La Tunisie, potentiel "Rwanda" de l'UE pour les réfugiés ?
30 avril 2024Il y a quelques semaines, le Parlement européen a donné son feu vert à une réforme de la politique migratoire européenne qui doit entrer en vigueur en 2026.
Parallèlement, Bruxelles multiplie les accords avec les pays d'origine et de transit pour réduire le nombre d'arrivées d'exilés à ses frontières. Parmi ces pays figure la Tunisie, avec laquelle l'UE a conclu en juillet 2023 un accord de "partenariat stratégique" sur l'immigration.
Plus récemment, l'Italie a elle aussi signé trois accords bilatéraux avec Tunis sur le même sujet pour limiter les arrivées de migrants sur son territoire.
De nombreux abus commis lors des contrôles
En théorie, la Tunisie pourrait être un endroit privilégié pour accueillir des demandeurs d'asile déboutés par l'Union européenne. Dans l'enveloppe de plus d'un milliard d'euros du partenariat conclu en 2023 avec Bruxelles, 105 millions sont destinés à lutter contre la migration irrégulière.
Le partenariat semble déjà porter des fruits en matière de réduction des flux migratoires : selon l'Agence des Nations unies pour les Réfugiés (UNHCR), 16.000 personnes parties de Tunisie, d'Algérie et de Libye sont arrivées en Italie en avril, contre plus de 36.000 sur la même période en 2023. La marine tunisienne en a intercepté environ 21.000 autres avant qu'elles n'atteignent les eaux européennes.
En théorie, donc, les migrants refoulés pourraient trouver refuge en Tunisie, sur le même modèle que ceux refoulés par le Royaume-Uni au Rwanda. Mais pour Salsabil Chellali, directrice pour la Tunisie chez Human Rights Watch, la Tunisie est tout sauf un pays sûr pour les exilés.
"Aujourd'hui en Tunisie, les migrants, les demandeurs d'asile et les réfugiés sont confrontés à de graves abus de la part des forces de sécurité, y compris la Garde nationale et les garde-côtes, lors de leur interception en mer. Ils sont victimes de mauvais traitements, d'arrestations et de détentions arbitraires. Les autorités tunisiennes continuent également d'expulser collectivement les migrants et les demandeurs d'asile aux frontières avec la Libye et l'Algérie. C'est devenu une pratique régulière."
La Tunisie ne sera "jamais" un pays d'accueil selon Saïed
Début avril, le président tunisien Kaïs Saïed a réaffirmé lors d'une réunion sur la sécurité nationale que son pays ne deviendrait jamais un pays d'accueil pour les migrants "expulsés d'Europe".

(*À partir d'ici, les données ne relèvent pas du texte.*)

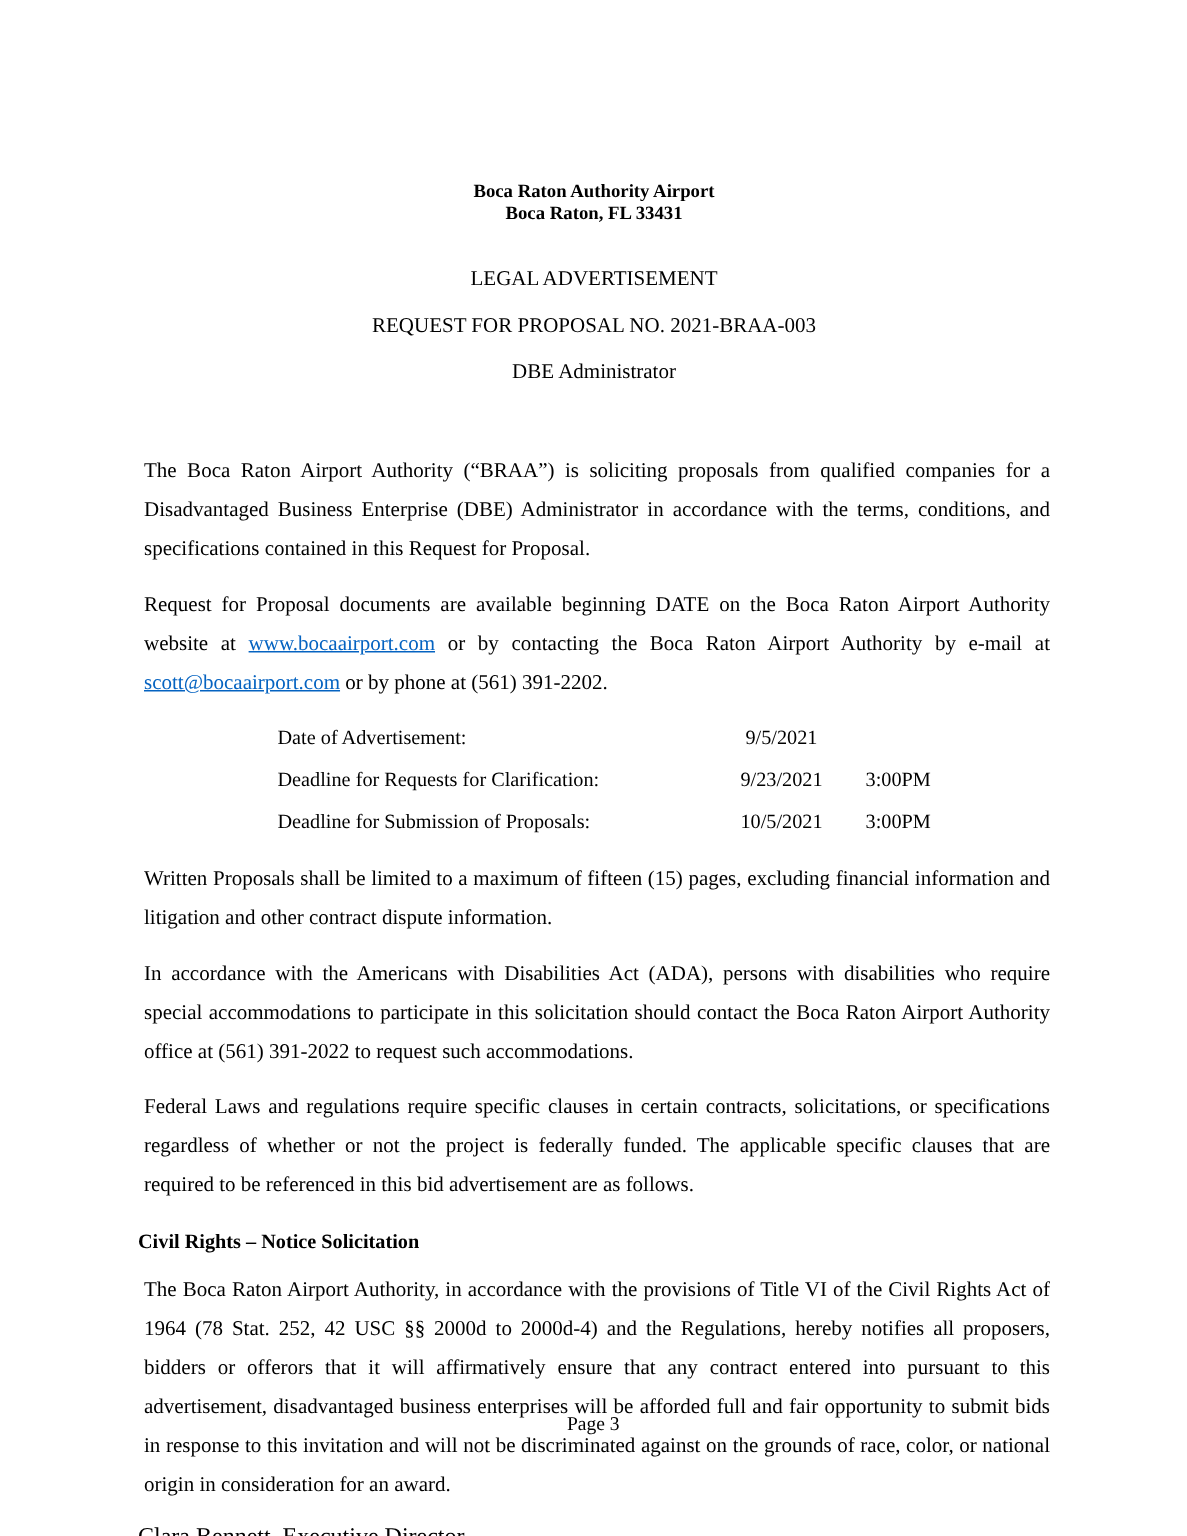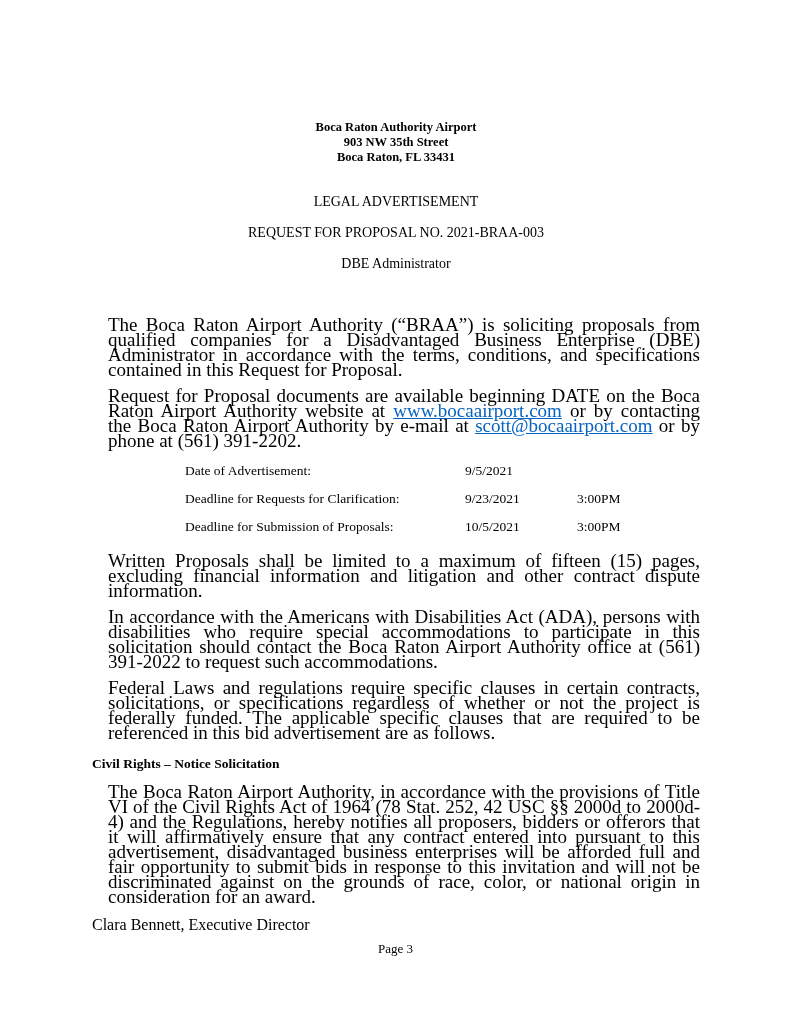--- a/index.html
+++ b/index.html
@@ -95,7 +95,6 @@
 
     <div class="doc-header">
       <div>Boca Raton Authority Airport</div>
-      <div>903 NW 35th Street</div>
       <div>Boca Raton, FL 33431</div>
     </div>
 

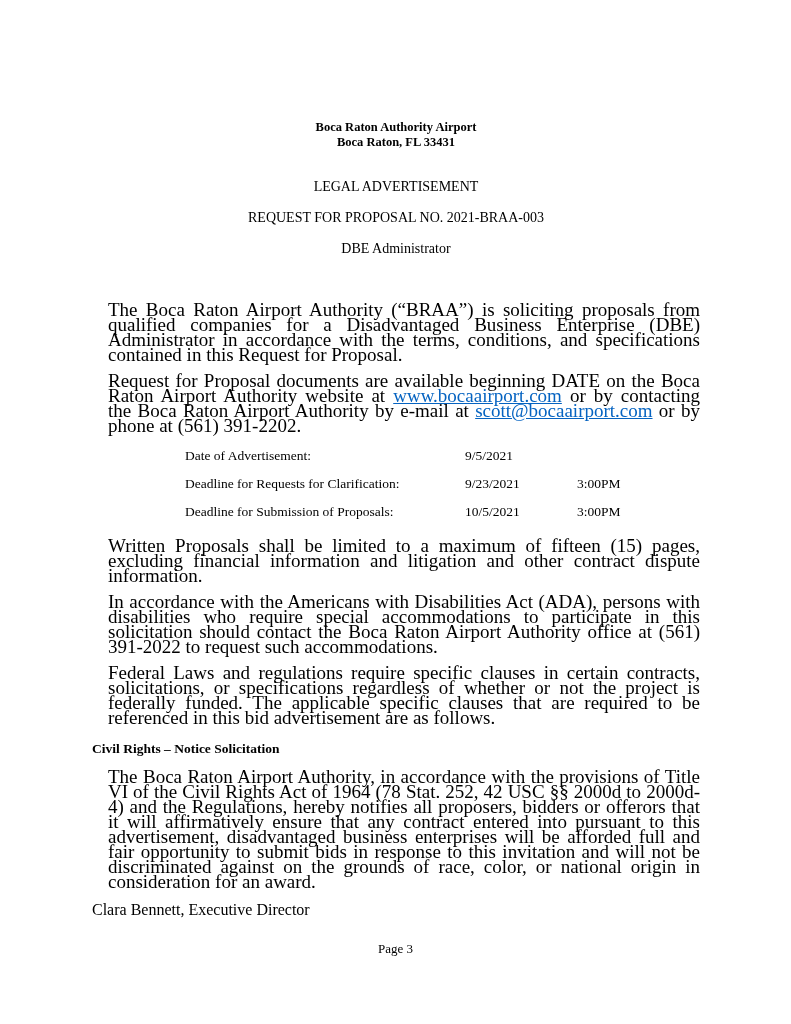--- a/index.html
+++ b/index.html
@@ -38,10 +38,10 @@
   .title-rfp     { margin-top: 15px; }
   .title-pos     { margin-top: 15px; }
   .para {
-    font-size: 19px;
-    line-height: 15px;
+    font-size: 14px;
+    line-height: 26px;
     text-align: justify;
-    margin: 0 0 11px 16px;
+    margin: 0 0 11px 4px;
   }
   .para-first { margin-top: 45px; }
   .schedule {

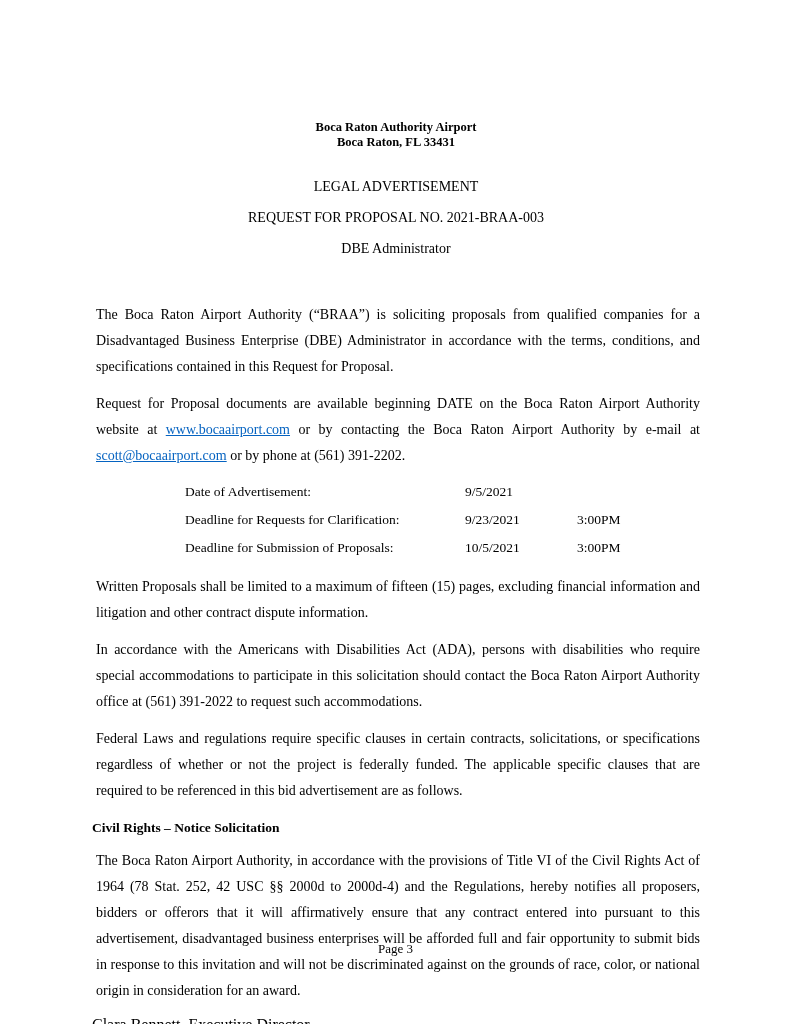--- a/index.html
+++ b/index.html
@@ -54,7 +54,7 @@
     margin-bottom: 9px;
   }
   .schedule-label { width: 280px; padding-left: 93px; box-sizing: content-box; }
-  .schedule-date  { width: 112px; }
+  .schedule-date  { width: 112px; text-align: center; }
   .schedule-time  { width: 80px; }
   .section-heading {
     font-weight: bold;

Le chef de l'Etat tunisien n'en est pas à sa première sortie contre les exilés. En février 2023, ses propos racistes dénonçant "des hordes de migrants clandestins" avaient déclenché une vague de violence contre les migrants subsahariens.

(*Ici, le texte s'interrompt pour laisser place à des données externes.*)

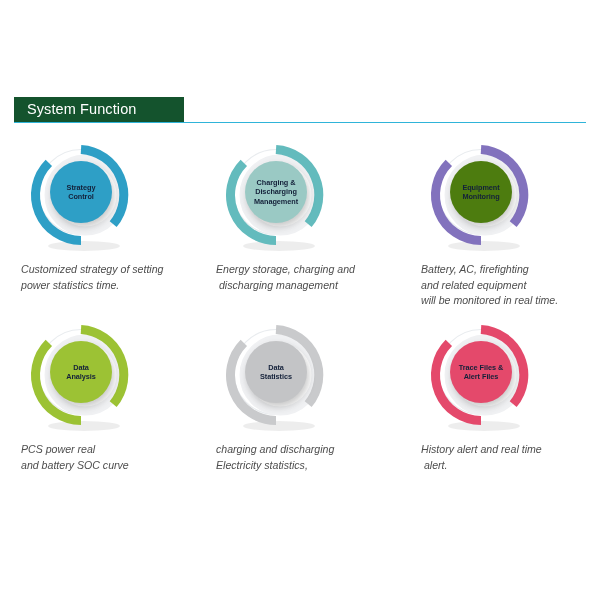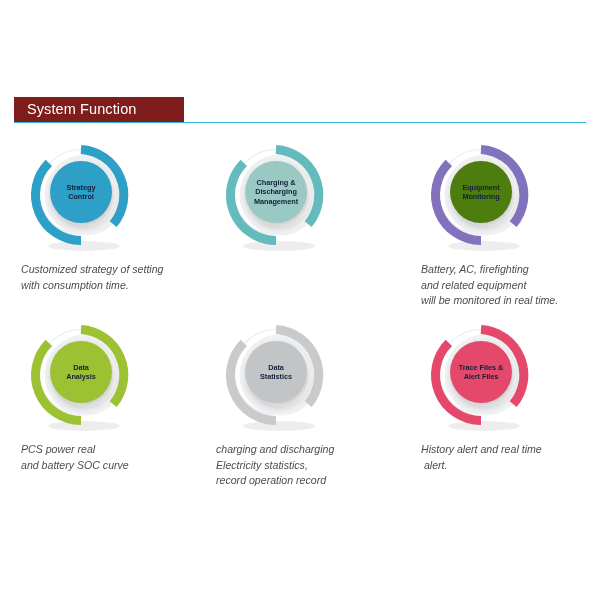--- a/index.html
+++ b/index.html
@@ -134,7 +134,7 @@
 
 <div class="header">
   <div class="header-rule" style="background: rgb(47, 180, 217);"></div>
-  <div class="header-tab" style="background: #7f1d1d;">
+  <div class="header-tab" style="background: #14532d;">
     <span class="title-text">System Function</span>
   </div>
 </div>

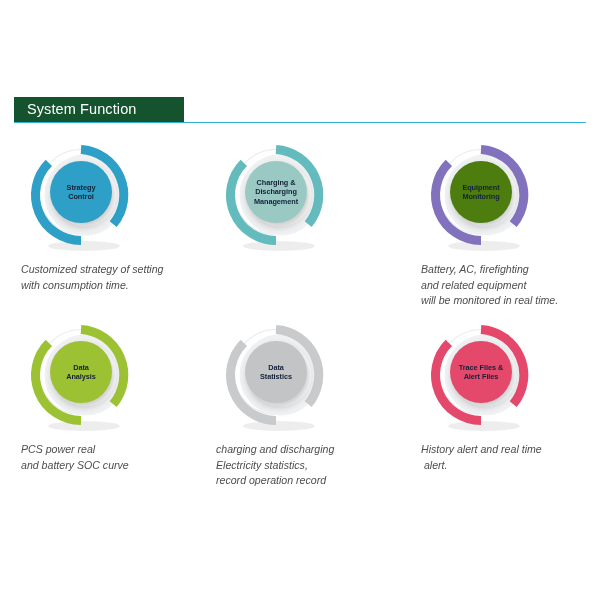--- a/index.html
+++ b/index.html
@@ -177,6 +177,10 @@
 Management</span>
         </div>
       </div>
+      <div class="caption">
+        <span class="caption-line">Energy storage, charging and</span>
+        <span class="caption-line"> discharging management</span>
+      </div>
     </div>
 
     <div class="cell c2">

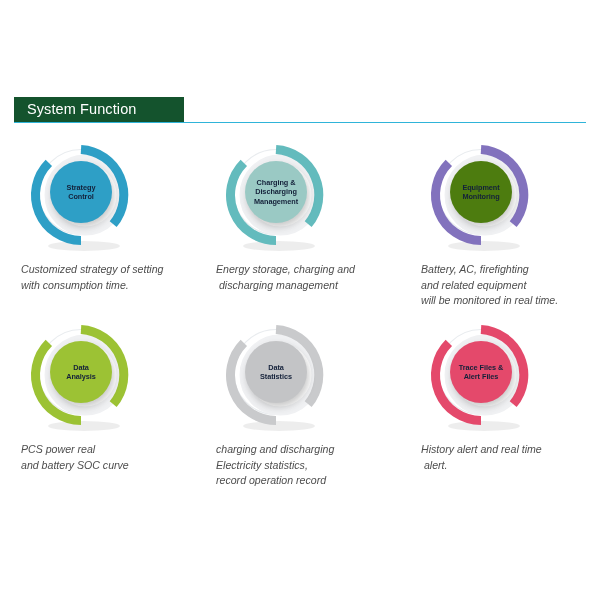--- a/index.html
+++ b/index.html
@@ -158,7 +158,7 @@
       </div>
       <div class="caption">
         <span class="caption-line">Customized strategy of setting</span>
-        <span class="caption-line">with consumption time.</span>
+        <span class="caption-line">power statistics time.</span>
       </div>
     </div>
 

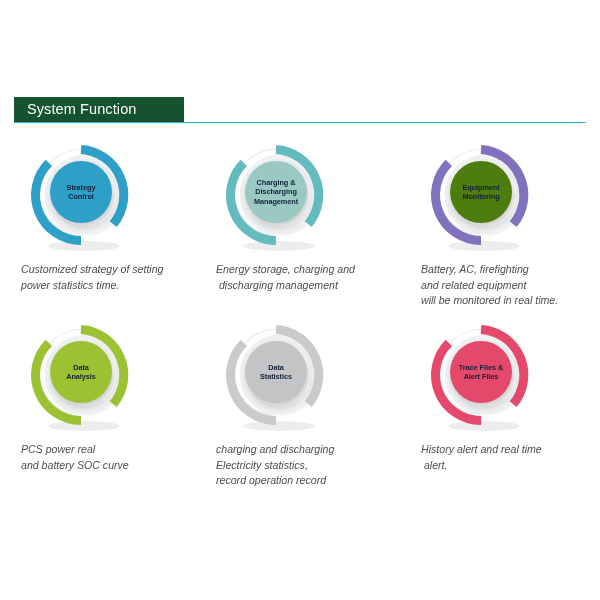--- a/index.html
+++ b/index.html
@@ -243,7 +243,6 @@
       <div class="caption">
         <span class="caption-line">charging and discharging</span>
         <span class="caption-line">Electricity statistics,</span>
-        <span class="caption-line">record operation record</span>
       </div>
     </div>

Kelly Petillo, cheffe de projet pour l'Afrique du Nord au Conseil européen des relations étrangères, est elle aussi critique des accords de partenariat entre l'UE et la Tunisie.
"La seule chose que font ces accords est de porter atteinte aux droits des réfugiés et des migrants. Ils ne s'attaquent pas aux problèmes structurels ni aux causes profondes qui poussent ces personnes à entreprendre ces voyages périlleux. En outre, ils n'aident pas les pays comme la Tunisie à traiter ces arrivées."
Le pays ne dispose pas de lois nationales sur l'asile, ni même d'un système qui pourrait accorder un statut légal ou permettre aux personnes de travailler. Résultat : de nombreuses personnes se retrouvent sans ressources.
Actuellement, environ 12.000 réfugiés et demandeurs d'asile sont enregistrés par le HCR en Tunisie.